Here is a 10-point summary of this paper:
1) A reality check: this paper provides a reality check on reforming UK banking and finance. It frames the reforms that have already been announced and those which are expected in the next few weeks in the context of recent events, the challenges the UK is facing, and the different roles of the City of London to help ensure the UK reforms the right things, in the right way, for the right reasons.
2) The problem: the framework inherited from the EU was designed for 28 member states and is not tailored to the unique dynamic of UK markets and its role as a global financial centre. Brexit provides opportunity and imperative to rethink this framework, but there is no silver bullet to reinvigorate UK capital markets. Brexit has damaged parts of the City, and the UK needs to make up lost ground.
3) A new tone: in the first month since the new government has been in office, ushering in ‘Big Bang 2.0’ and wanting to make London the ‘world’s leading financial centre’ have been high on its agenda. This reaffirmed commitment is welcome, but many of the reforms will be far less headline-grabbing.
4) A ‘tale of two cities’: reforms that would help boost the ‘domestic’ role of the City - supporting the real economy - need to be clearly separated from reforms that would boost the (much bigger) ‘international’ role of the City as a host and venue for international activity. Bundling up or conflating the two would lead to fuzzy and less effective policies.
5) The work so far: over the past few years, the UK government and regulators have published more than 30 major reviews and consultations. There are currently more than 130 live regulatory briefs underway in the UK. With the next election due in the next few years and added pressures from external shocks, the government should move quickly to implement agreed proposals.
6) A political disconnect: the government seems to be running ahead of the industry politically. It is promising reforms in the name of ‘international competitiveness’ that the industry has not been asking for (such as scrapping the bonus cap) while not giving the industry what it would really like (such as changes to the taxation of banks). Over and above the reforms embedded in the Financial Services and Markets Bill, the list of what the industry did not get is longer than what it did.
7) Institutional strength matters: competitiveness is not merely the mechanical output of reforms to tax and regulation. The reaction in the past few weeks to the ‘mini budget’ shows how quickly reputation and trust can be damaged. In pushing through reforms, the government should be careful not to undermine the credibility of the UK or of the City of London in areas such as financial discipline, political predictability and stability, and the independence of key institutions.

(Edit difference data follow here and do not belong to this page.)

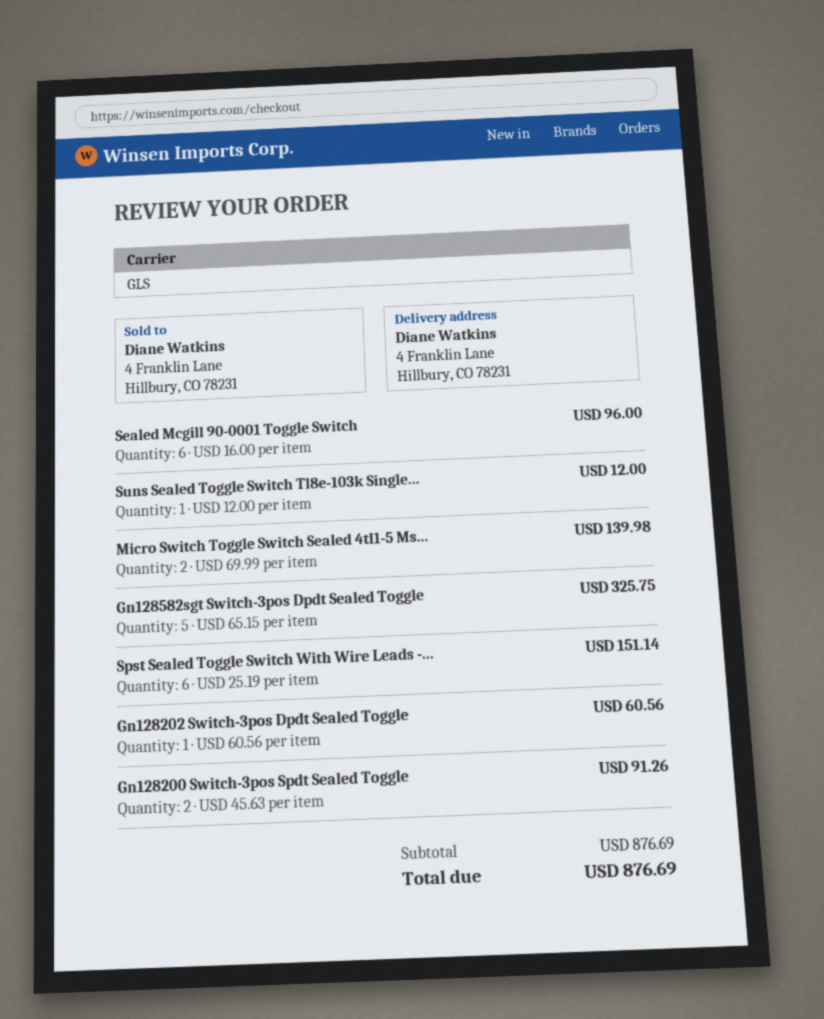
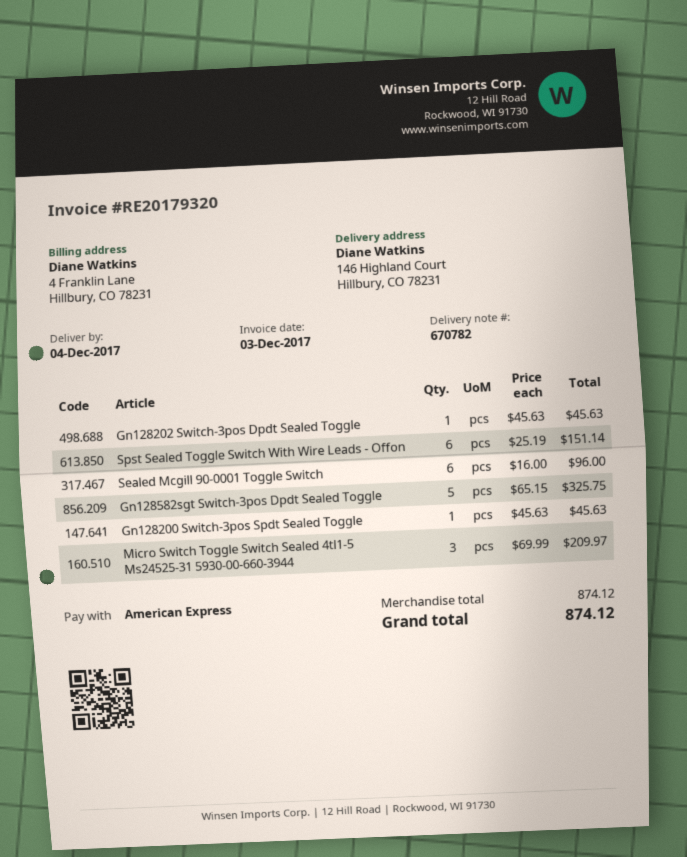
ship to: 4 Franklin Lane, Hillbury, CO 78231 -> 146 Highland Court, Hillbury, CO 78231
Suns Sealed Toggle Switch Tl8e-103k Single...: 1 x 12.00 = 12.00 -> none
Micro Switch Toggle Switch Sealed 4tl1-5 Ms...: 2 x 69.99 = 139.98 -> 3 x 69.99 = 209.97
Gn128202 Switch-3pos Dpdt Sealed Toggle: 1 x 60.56 = 60.56 -> 1 x 45.63 = 45.63
Gn128200 Switch-3pos Spdt Sealed Toggle: 2 x 45.63 = 91.26 -> 1 x 45.63 = 45.63
subtotal: 876.69 -> 874.12
total: 876.69 -> 874.12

8) The EU angle: all regulation is political, and there are still many areas of friction between the UK and the EU. While the UK is now free to reform the framework it inherited from the EU, any reforms and any sense of ‘deregulation’ will likely be met by an equal and opposite response from the EU in areas such as clearing, delegation for asset management, or the recent desk-mapping exercise.
9) Part of the solution: the UK economy needs all the help it can get in the wake of Brexit, Covid, and the war in Ukraine. Banking and finance have a huge role to play in fuelling a recovery - but the industry needs to address its poor reputation, low levels of trust, and low levels of understanding. It would help if the industry made a more constructive and tangible case for what it does.
10) Some more radical ideas: most of the ideas for reform have already been trailed but we think the government should consider five more radical ideas to help reinvigorate UK banking and finance: i) abolishing the debt/equity tax differential, ii) creating a sovereign wealth fund, iii) exploring a hybrid market that would sit between private and public markets, iv) adopting a collective approach to DC pensions, and v) the introduction of financial health checks.